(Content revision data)

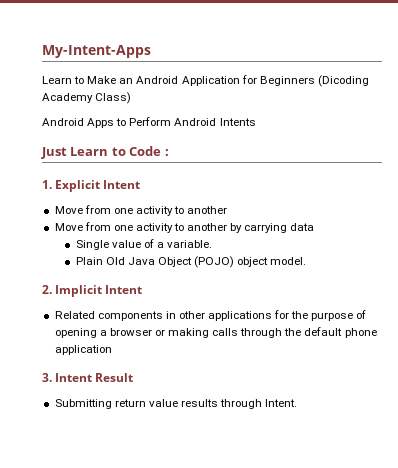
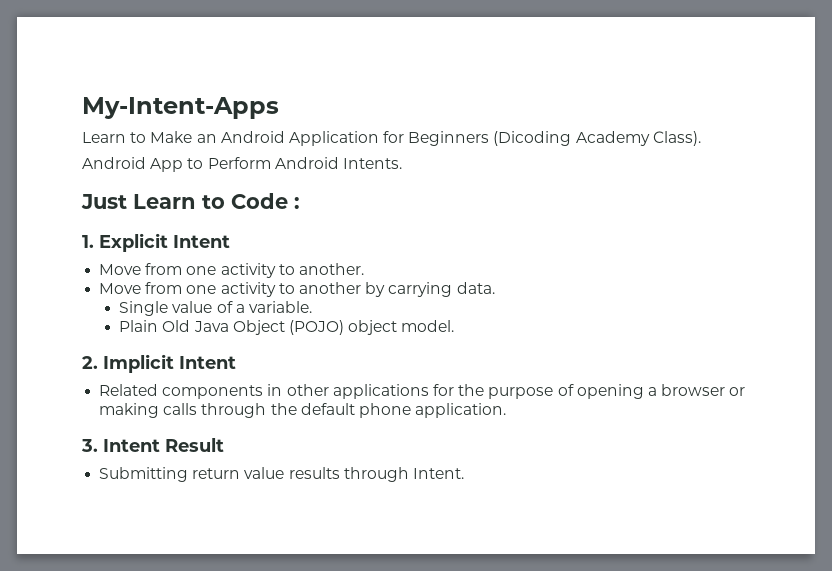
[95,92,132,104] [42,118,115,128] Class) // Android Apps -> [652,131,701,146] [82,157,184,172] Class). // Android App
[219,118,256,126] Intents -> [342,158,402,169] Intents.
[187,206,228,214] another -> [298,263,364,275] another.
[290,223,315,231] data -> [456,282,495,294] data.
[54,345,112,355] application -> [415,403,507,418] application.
...
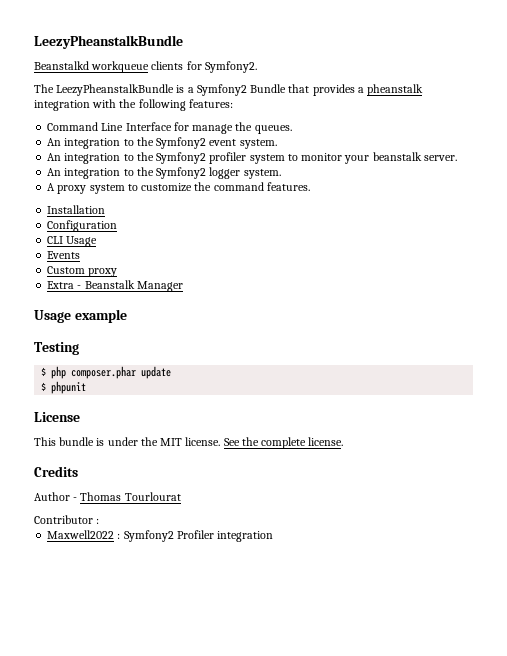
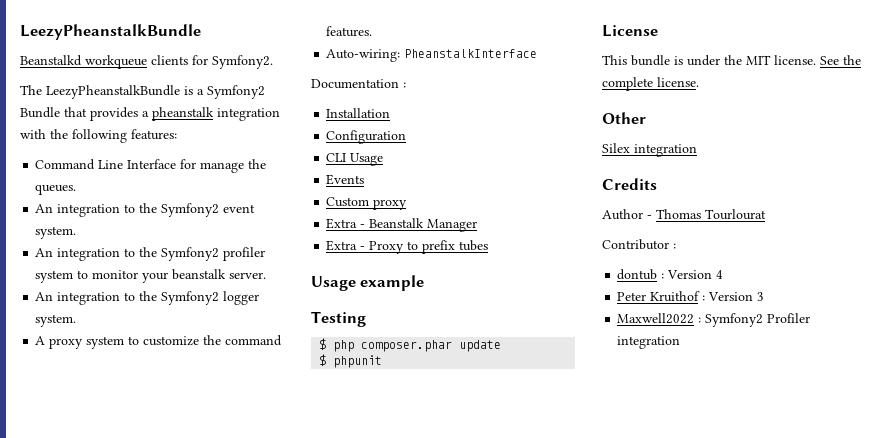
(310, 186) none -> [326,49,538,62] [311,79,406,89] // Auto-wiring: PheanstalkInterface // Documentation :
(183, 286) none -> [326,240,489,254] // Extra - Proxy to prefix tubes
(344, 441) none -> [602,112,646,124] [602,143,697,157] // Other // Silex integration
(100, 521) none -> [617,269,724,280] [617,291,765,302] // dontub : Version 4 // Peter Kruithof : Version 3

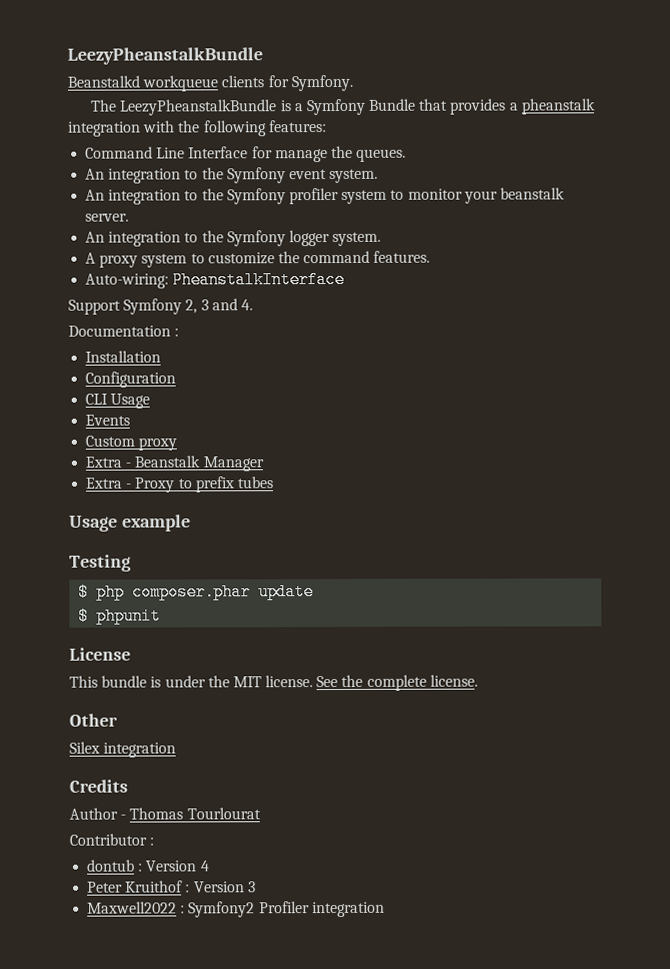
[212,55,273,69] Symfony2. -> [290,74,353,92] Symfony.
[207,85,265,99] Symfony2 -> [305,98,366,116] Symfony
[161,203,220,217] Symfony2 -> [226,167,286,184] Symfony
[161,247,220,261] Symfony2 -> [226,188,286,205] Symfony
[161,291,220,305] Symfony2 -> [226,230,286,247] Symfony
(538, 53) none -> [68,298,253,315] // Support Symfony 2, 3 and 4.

* [Your objective]: Scan the records above for the lines holding "[95,92,132,104] [42,118,115,128] Class)" and "[54,345,112,355] application ->". Transcribe those two and every line between them word for word, and no others.

* [Task solution]:
[95,92,132,104] [42,118,115,128] Class) // Android Apps -> [652,131,701,146] [82,157,184,172] Class). // Android App
[219,118,256,126] Intents -> [342,158,402,169] Intents.
[187,206,228,214] another -> [298,263,364,275] another.
[290,223,315,231] data -> [456,282,495,294] data.
[54,345,112,355] application -> [415,403,507,418] application.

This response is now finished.